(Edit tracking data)
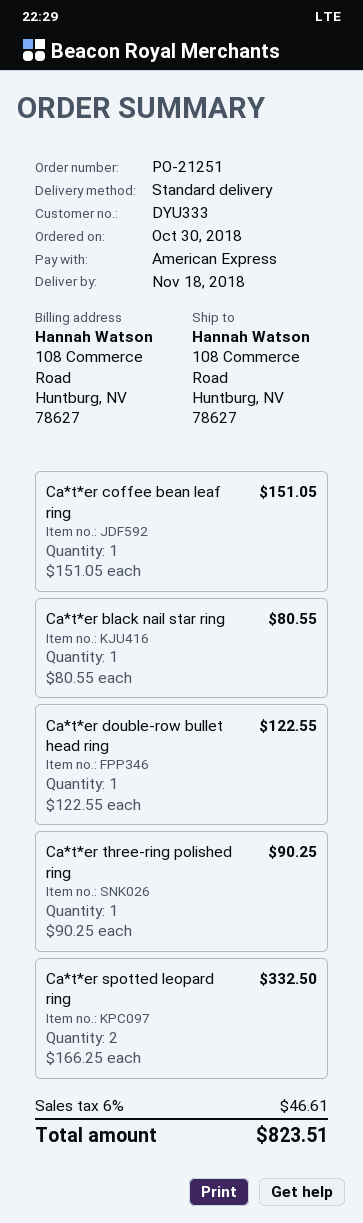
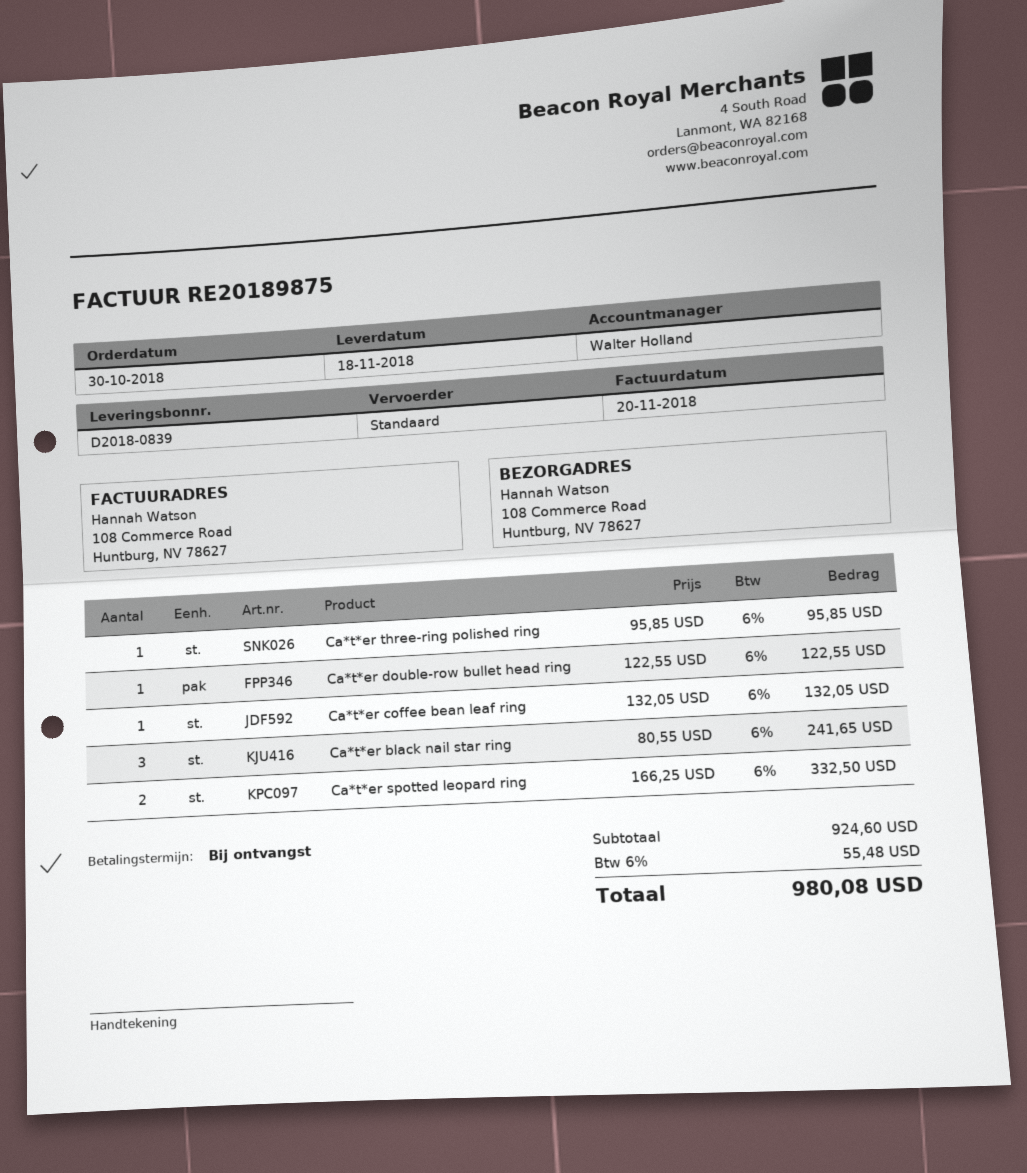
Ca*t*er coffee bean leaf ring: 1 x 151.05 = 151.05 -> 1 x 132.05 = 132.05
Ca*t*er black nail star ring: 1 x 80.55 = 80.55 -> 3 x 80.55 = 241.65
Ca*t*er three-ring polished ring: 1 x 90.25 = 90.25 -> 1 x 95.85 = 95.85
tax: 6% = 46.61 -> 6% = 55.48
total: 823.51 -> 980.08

---

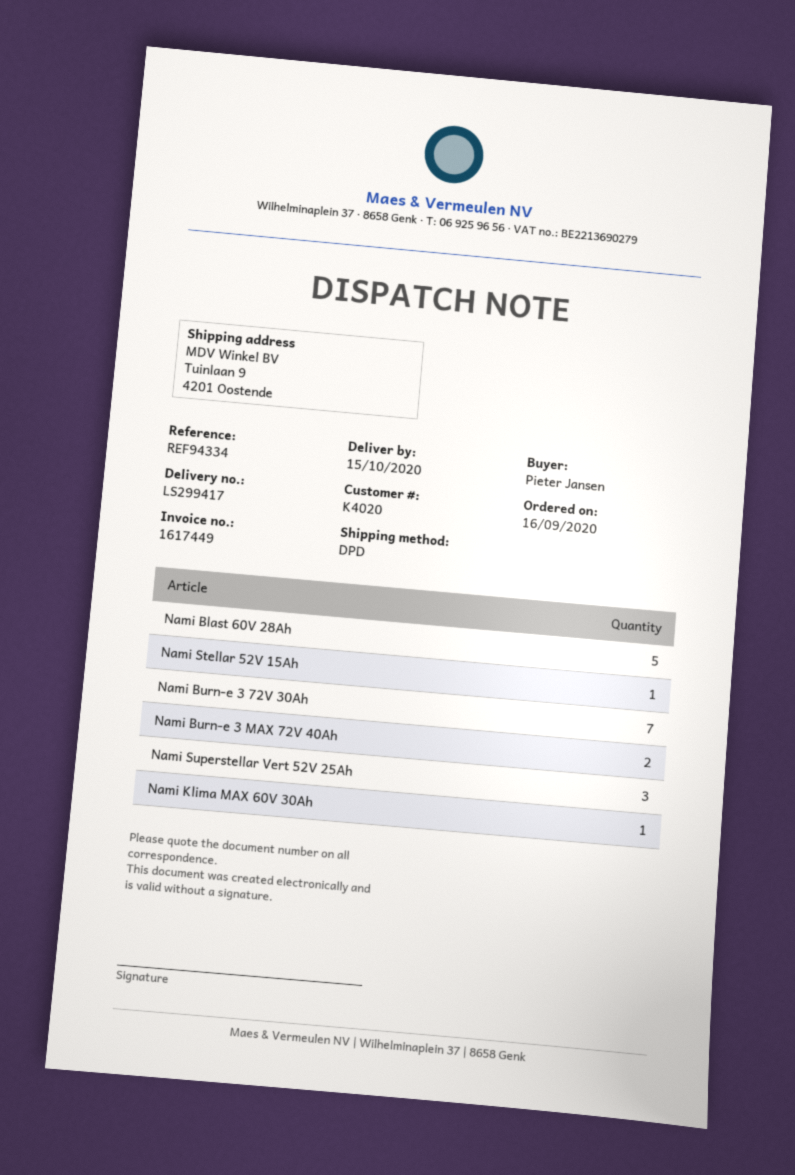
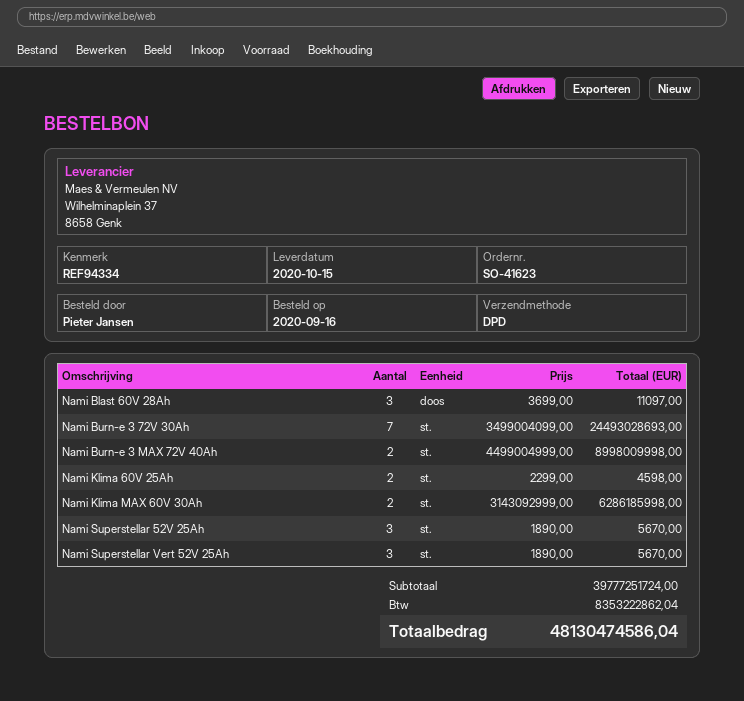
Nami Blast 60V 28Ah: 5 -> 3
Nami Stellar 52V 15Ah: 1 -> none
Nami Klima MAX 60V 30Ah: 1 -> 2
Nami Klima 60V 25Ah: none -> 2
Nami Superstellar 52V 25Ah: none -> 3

> [HOW TO COMPLETE THIS TASK]:
Reproduce exactly the lines above from the line with "Nami Stellar 52V 15Ah: 1 -> none" to the line with "Nami Superstellar 52V 25Ah: none -> 3", including both, and add nothing.

> [COMPLETED TASK]:
Nami Stellar 52V 15Ah: 1 -> none
Nami Klima MAX 60V 30Ah: 1 -> 2
Nami Klima 60V 25Ah: none -> 2
Nami Superstellar 52V 25Ah: none -> 3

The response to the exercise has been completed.